## Task to carry out
The expected response is a copy of every line in the entries below that includes the word "moved".

Before-and-after change data

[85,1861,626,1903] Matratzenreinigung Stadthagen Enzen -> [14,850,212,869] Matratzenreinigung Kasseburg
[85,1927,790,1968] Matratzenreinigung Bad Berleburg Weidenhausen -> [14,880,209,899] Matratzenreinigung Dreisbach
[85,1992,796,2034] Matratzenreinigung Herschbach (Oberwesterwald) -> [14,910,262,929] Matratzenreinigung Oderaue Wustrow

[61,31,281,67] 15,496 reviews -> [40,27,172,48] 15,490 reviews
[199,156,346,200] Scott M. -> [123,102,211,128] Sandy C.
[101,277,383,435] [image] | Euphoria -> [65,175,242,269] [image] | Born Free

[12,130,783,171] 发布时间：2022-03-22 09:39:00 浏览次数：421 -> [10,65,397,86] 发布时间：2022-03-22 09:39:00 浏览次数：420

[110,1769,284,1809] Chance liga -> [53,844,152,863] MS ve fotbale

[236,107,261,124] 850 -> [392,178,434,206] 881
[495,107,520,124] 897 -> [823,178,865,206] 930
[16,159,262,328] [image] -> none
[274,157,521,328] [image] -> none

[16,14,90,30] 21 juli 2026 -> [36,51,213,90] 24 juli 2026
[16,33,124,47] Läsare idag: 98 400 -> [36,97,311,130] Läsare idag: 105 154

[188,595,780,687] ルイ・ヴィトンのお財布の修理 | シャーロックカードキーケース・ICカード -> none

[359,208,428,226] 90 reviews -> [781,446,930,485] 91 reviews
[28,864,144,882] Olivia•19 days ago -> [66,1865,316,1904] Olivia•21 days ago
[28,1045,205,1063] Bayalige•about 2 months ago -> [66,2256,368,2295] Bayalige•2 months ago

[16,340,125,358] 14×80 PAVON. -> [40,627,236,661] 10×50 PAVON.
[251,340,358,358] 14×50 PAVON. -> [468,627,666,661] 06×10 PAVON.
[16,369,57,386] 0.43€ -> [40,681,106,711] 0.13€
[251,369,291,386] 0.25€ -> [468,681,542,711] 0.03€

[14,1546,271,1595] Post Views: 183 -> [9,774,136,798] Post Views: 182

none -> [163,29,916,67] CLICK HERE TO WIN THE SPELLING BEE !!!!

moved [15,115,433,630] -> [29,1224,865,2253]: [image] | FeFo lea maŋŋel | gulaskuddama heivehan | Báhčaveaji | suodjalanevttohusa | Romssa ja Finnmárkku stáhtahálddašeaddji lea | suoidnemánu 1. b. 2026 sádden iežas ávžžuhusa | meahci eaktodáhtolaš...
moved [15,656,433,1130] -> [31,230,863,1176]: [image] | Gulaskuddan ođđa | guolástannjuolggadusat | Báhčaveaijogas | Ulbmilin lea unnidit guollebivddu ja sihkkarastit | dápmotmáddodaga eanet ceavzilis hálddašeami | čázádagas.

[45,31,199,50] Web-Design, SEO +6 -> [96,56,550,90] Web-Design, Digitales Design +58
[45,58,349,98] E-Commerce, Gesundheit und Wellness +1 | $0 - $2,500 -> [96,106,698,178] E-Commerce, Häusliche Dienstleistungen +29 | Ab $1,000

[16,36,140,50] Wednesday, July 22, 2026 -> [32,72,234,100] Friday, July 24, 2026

## Exercise response
moved [15,115,433,630] -> [29,1224,865,2253]: [image] | FeFo lea maŋŋel | gulaskuddama heivehan | Báhčaveaji | suodjalanevttohusa | Romssa ja Finnmárkku stáhtahálddašeaddji lea | suoidnemánu 1. b. 2026 sádden iežas ávžžuhusa | meahci eaktodáhtolaš...
moved [15,656,433,1130] -> [31,230,863,1176]: [image] | Gulaskuddan ođđa | guolástannjuolggadusat | Báhčaveaijogas | Ulbmilin lea unnidit guollebivddu ja sihkkarastit | dápmotmáddodaga eanet ceavzilis hálddašeami | čázádagas.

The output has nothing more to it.